**Assignment**: Repeat the listing below verbatim, without its images.

**********

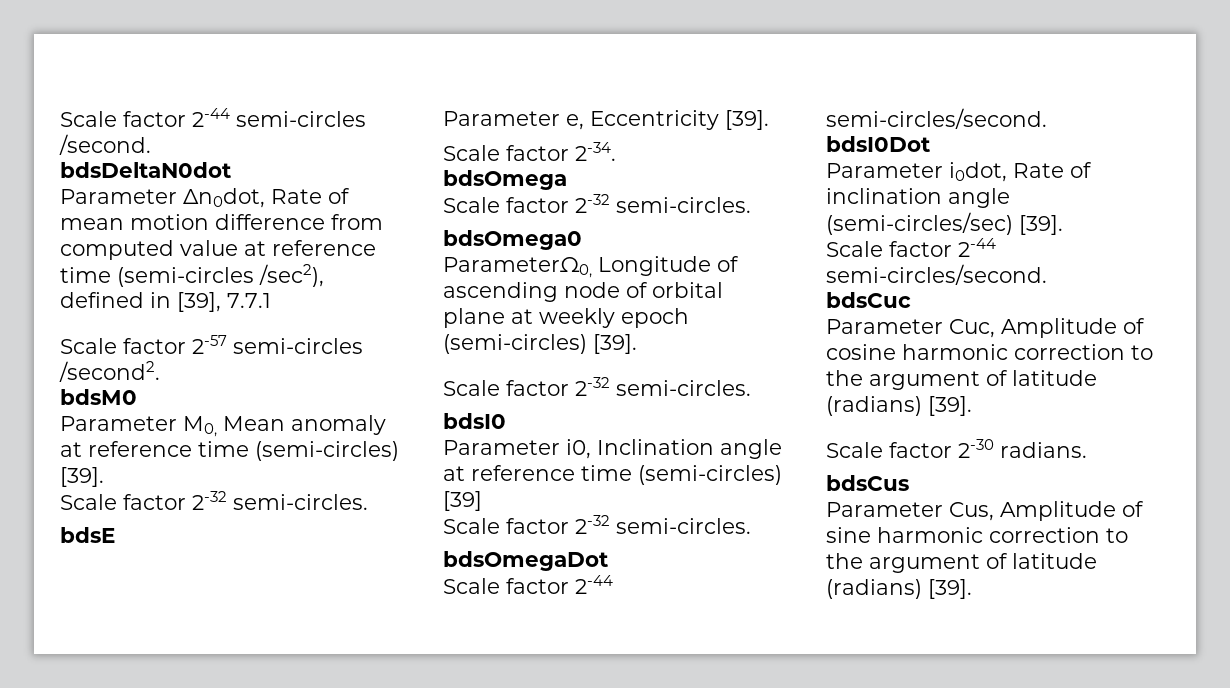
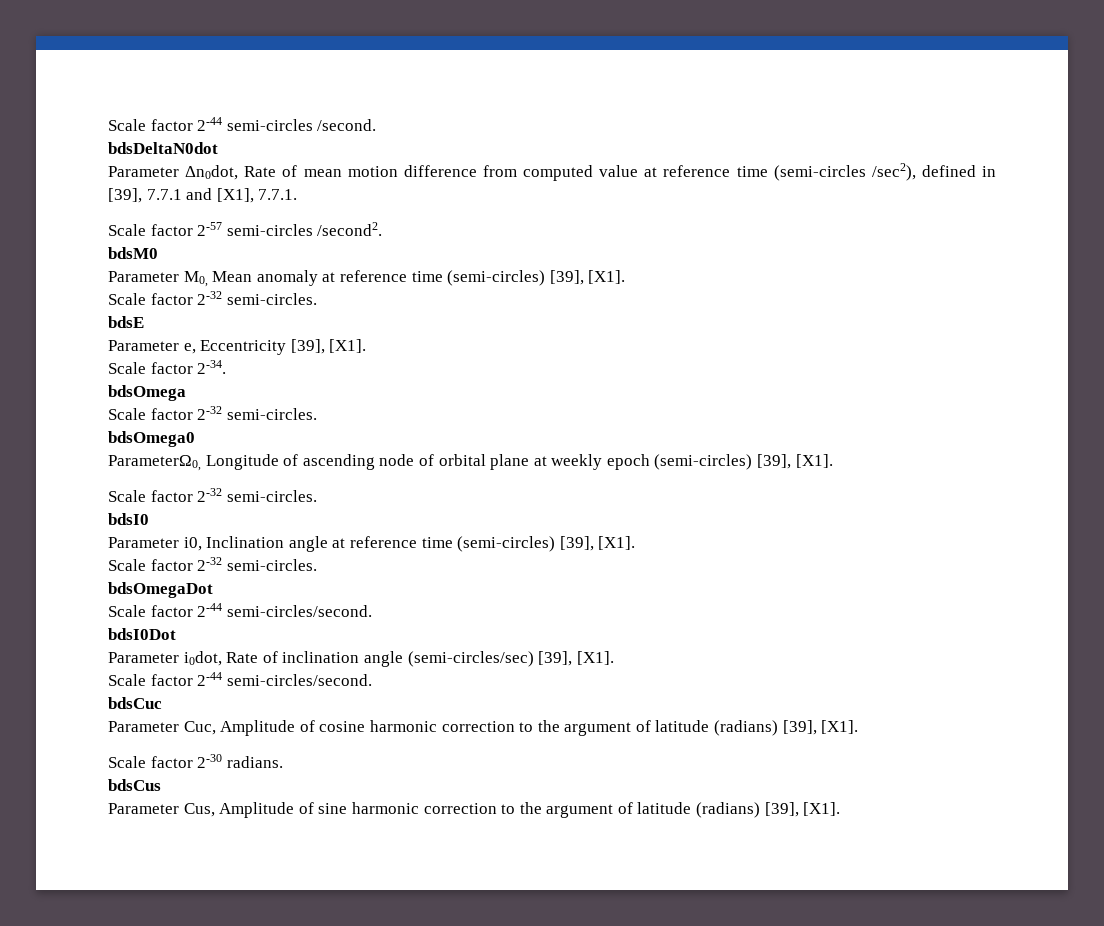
- Parameter Δn0dot, Rate of mean motion difference from computed value at reference time (semi-circles /sec2), defined in [39], 7.7.1
+ Parameter Δn0dot, Rate of mean motion difference from computed value at reference time (semi-circles /sec2), defined in [39], 7.7.1 and [X1], 7.7.1.
- Parameter M0, Mean anomaly at reference time (semi-circles) [39].
+ Parameter M0, Mean anomaly at reference time (semi-circles) [39], [X1].
- Parameter e, Eccentricity [39].
+ Parameter e, Eccentricity [39], [X1].
- ParameterΩ0, Longitude of ascending node of orbital plane at weekly epoch (semi-circles) [39].
+ ParameterΩ0, Longitude of ascending node of orbital plane at weekly epoch (semi-circles) [39], [X1].
- Parameter i0, Inclination angle at reference time (semi-circles) [39]
+ Parameter i0, Inclination angle at reference time (semi-circles) [39], [X1].
- Parameter i0dot, Rate of inclination angle (semi-circles/sec) [39].
+ Parameter i0dot, Rate of inclination angle (semi-circles/sec) [39], [X1].
- Parameter Cuc, Amplitude of cosine harmonic correction to the argument of latitude (radians) [39].
+ Parameter Cuc, Amplitude of cosine harmonic correction to the argument of latitude (radians) [39], [X1].
- Parameter Cus, Amplitude of sine harmonic correction to the argument of latitude (radians) [39].
+ Parameter Cus, Amplitude of sine harmonic correction to the argument of latitude (radians) [39], [X1].

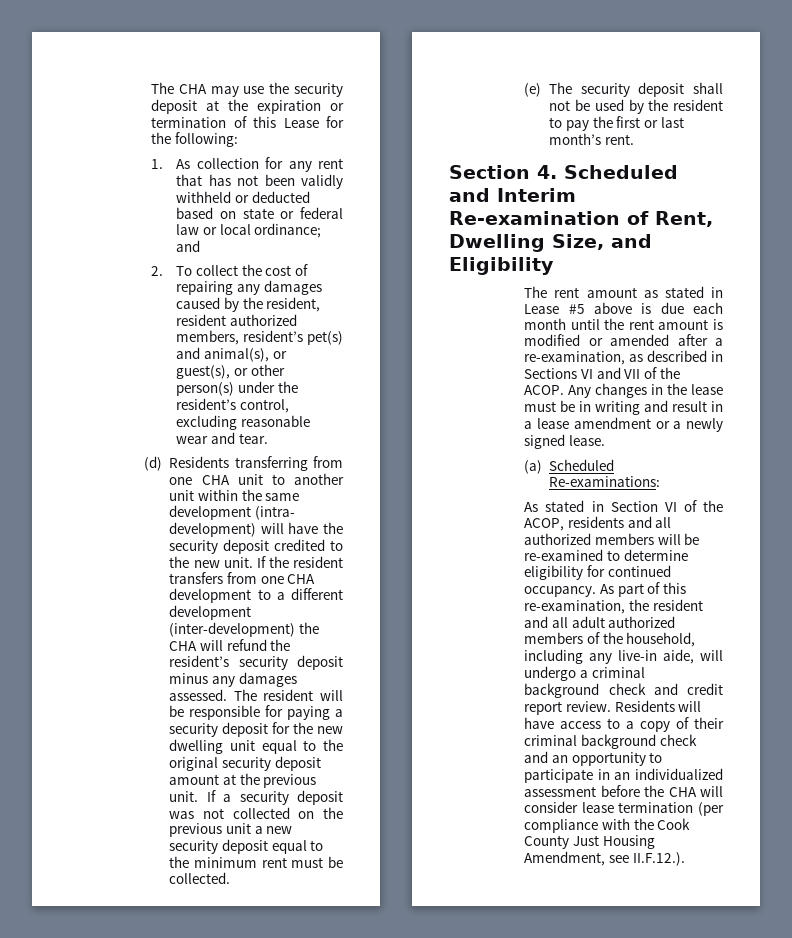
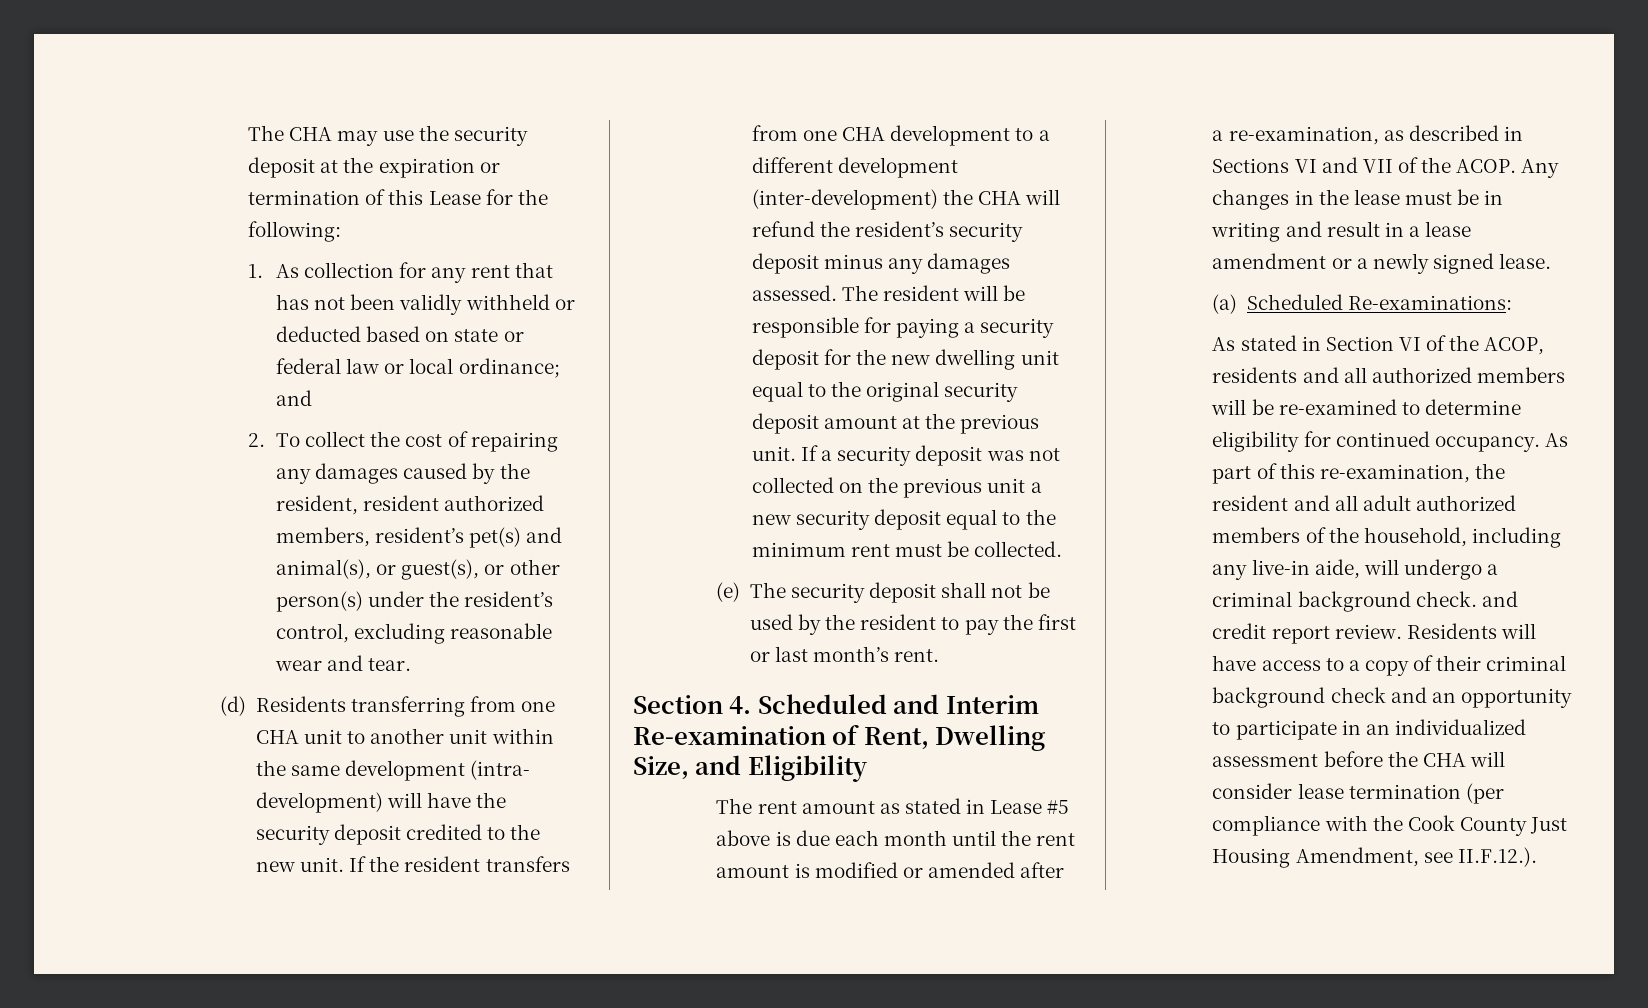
- As part of this re-examination, the resident and all adult authorized members of the household, including any live-in aide, will undergo a criminal background check and credit report review.
+ As part of this re-examination, the resident and all adult authorized members of the household, including any live-in aide, will undergo a criminal background check. and credit report review.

**********

**Solution to this task**:
- Parameter Δn0dot, Rate of mean motion difference from computed value at reference time (semi-circles /sec2), defined in [39], 7.7.1
+ Parameter Δn0dot, Rate of mean motion difference from computed value at reference time (semi-circles /sec2), defined in [39], 7.7.1 and [X1], 7.7.1.
- Parameter M0, Mean anomaly at reference time (semi-circles) [39].
+ Parameter M0, Mean anomaly at reference time (semi-circles) [39], [X1].
- Parameter e, Eccentricity [39].
+ Parameter e, Eccentricity [39], [X1].
- ParameterΩ0, Longitude of ascending node of orbital plane at weekly epoch (semi-circles) [39].
+ ParameterΩ0, Longitude of ascending node of orbital plane at weekly epoch (semi-circles) [39], [X1].
- Parameter i0, Inclination angle at reference time (semi-circles) [39]
+ Parameter i0, Inclination angle at reference time (semi-circles) [39], [X1].
- Parameter i0dot, Rate of inclination angle (semi-circles/sec) [39].
+ Parameter i0dot, Rate of inclination angle (semi-circles/sec) [39], [X1].
- Parameter Cuc, Amplitude of cosine harmonic correction to the argument of latitude (radians) [39].
+ Parameter Cuc, Amplitude of cosine harmonic correction to the argument of latitude (radians) [39], [X1].
- Parameter Cus, Amplitude of sine harmonic correction to the argument of latitude (radians) [39].
+ Parameter Cus, Amplitude of sine harmonic correction to the argument of latitude (radians) [39], [X1].

- As part of this re-examination, the resident and all adult authorized members of the household, including any live-in aide, will undergo a criminal background check and credit report review.
+ As part of this re-examination, the resident and all adult authorized members of the household, including any live-in aide, will undergo a criminal background check. and credit report review.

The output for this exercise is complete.